→ What you need to do
What you return should be each line of the data containing the string "Authorization".

→ The records
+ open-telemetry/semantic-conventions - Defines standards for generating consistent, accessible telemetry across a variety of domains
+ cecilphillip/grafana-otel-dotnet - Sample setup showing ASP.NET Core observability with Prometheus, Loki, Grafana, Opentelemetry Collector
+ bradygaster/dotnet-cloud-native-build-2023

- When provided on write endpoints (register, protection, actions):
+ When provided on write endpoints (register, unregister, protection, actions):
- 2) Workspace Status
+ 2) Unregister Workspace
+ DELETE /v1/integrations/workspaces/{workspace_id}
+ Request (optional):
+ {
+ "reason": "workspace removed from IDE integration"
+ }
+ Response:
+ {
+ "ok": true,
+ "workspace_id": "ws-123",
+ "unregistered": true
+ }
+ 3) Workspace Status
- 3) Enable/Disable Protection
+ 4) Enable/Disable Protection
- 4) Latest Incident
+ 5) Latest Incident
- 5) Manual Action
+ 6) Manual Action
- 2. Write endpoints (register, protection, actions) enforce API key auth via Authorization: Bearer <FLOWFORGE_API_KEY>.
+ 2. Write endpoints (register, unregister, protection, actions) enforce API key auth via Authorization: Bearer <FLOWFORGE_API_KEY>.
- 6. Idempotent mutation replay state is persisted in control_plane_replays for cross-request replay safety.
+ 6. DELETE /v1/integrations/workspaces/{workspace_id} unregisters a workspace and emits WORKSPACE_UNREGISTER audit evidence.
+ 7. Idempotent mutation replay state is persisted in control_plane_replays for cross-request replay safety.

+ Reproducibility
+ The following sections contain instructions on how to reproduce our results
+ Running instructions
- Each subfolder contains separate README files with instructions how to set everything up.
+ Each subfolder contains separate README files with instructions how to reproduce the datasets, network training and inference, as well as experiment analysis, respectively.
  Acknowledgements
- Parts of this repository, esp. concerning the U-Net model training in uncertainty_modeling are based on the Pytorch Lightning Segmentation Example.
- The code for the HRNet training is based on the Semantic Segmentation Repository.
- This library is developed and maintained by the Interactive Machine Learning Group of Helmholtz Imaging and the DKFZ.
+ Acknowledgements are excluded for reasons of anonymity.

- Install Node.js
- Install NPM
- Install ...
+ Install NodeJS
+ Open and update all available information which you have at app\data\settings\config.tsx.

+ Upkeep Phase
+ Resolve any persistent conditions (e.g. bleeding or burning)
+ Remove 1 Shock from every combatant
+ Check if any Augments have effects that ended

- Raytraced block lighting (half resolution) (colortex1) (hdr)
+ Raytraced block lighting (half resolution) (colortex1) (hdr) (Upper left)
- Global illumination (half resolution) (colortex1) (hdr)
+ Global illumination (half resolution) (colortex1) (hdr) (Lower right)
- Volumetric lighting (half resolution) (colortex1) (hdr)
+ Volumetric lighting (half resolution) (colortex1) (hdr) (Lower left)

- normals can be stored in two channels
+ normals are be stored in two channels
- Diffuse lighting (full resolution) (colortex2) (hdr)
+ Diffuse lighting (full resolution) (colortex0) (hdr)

→ Exercise result
- 2. Write endpoints (register, protection, actions) enforce API key auth via Authorization: Bearer <FLOWFORGE_API_KEY>.
+ 2. Write endpoints (register, unregister, protection, actions) enforce API key auth via Authorization: Bearer <FLOWFORGE_API_KEY>.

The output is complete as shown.